[Data items]
● ● ● ● ● ● ●

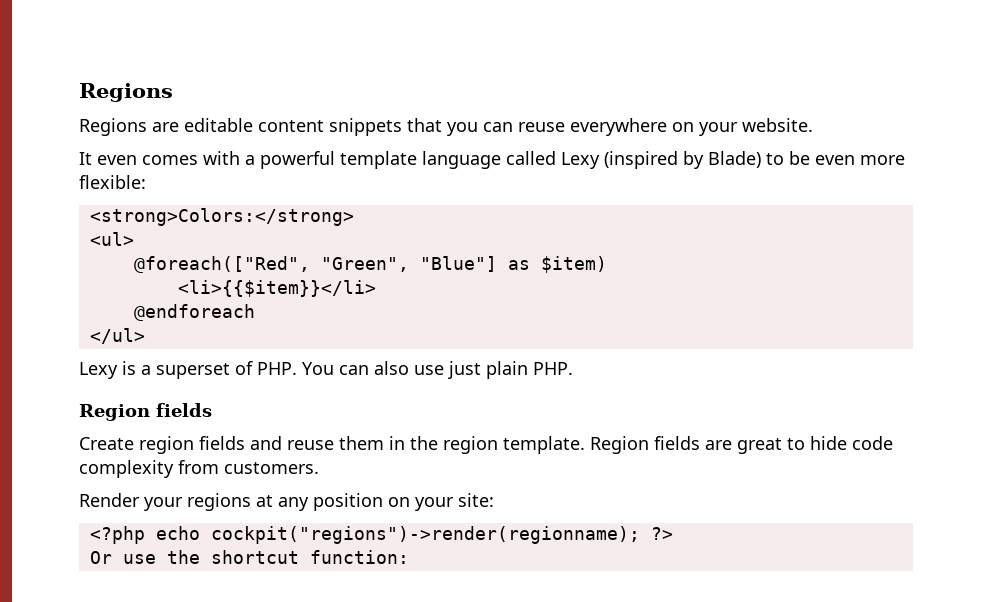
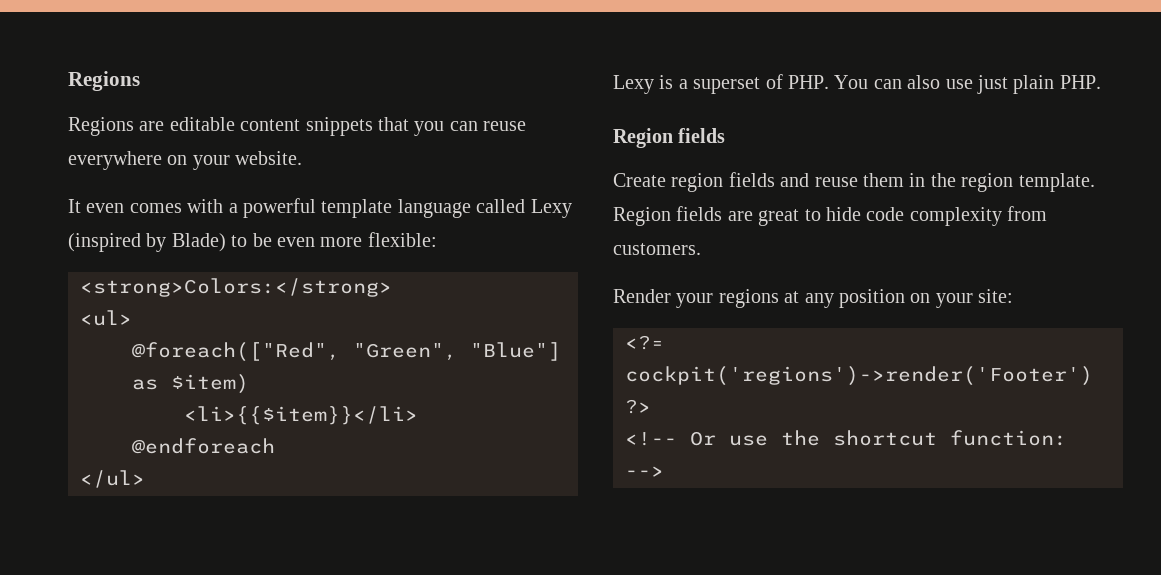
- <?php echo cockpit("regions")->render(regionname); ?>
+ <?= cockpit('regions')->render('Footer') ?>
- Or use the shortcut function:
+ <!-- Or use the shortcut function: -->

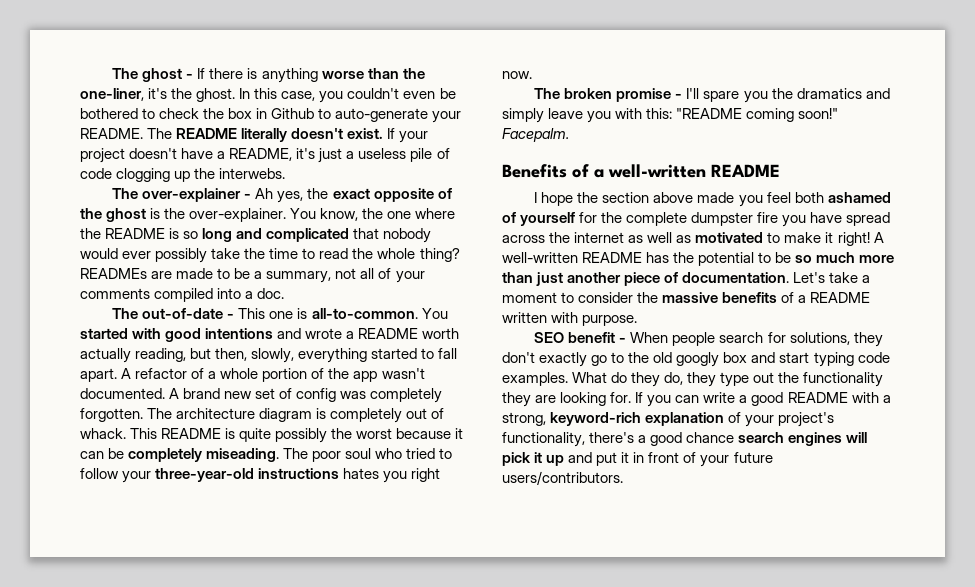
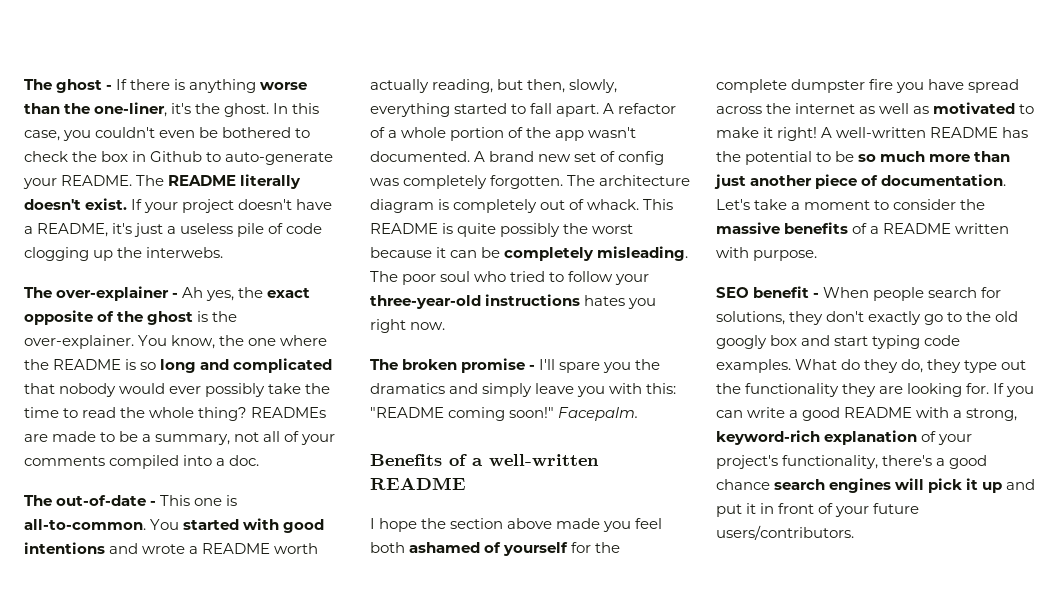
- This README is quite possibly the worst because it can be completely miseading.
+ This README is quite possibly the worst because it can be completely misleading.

● ● ● ● ● ● ●

> Problem to solve
One exact copy of the data is required, and it should hold no pictures.

> Response to the task
- <?php echo cockpit("regions")->render(regionname); ?>
+ <?= cockpit('regions')->render('Footer') ?>
- Or use the shortcut function:
+ <!-- Or use the shortcut function: -->

- This README is quite possibly the worst because it can be completely miseading.
+ This README is quite possibly the worst because it can be completely misleading.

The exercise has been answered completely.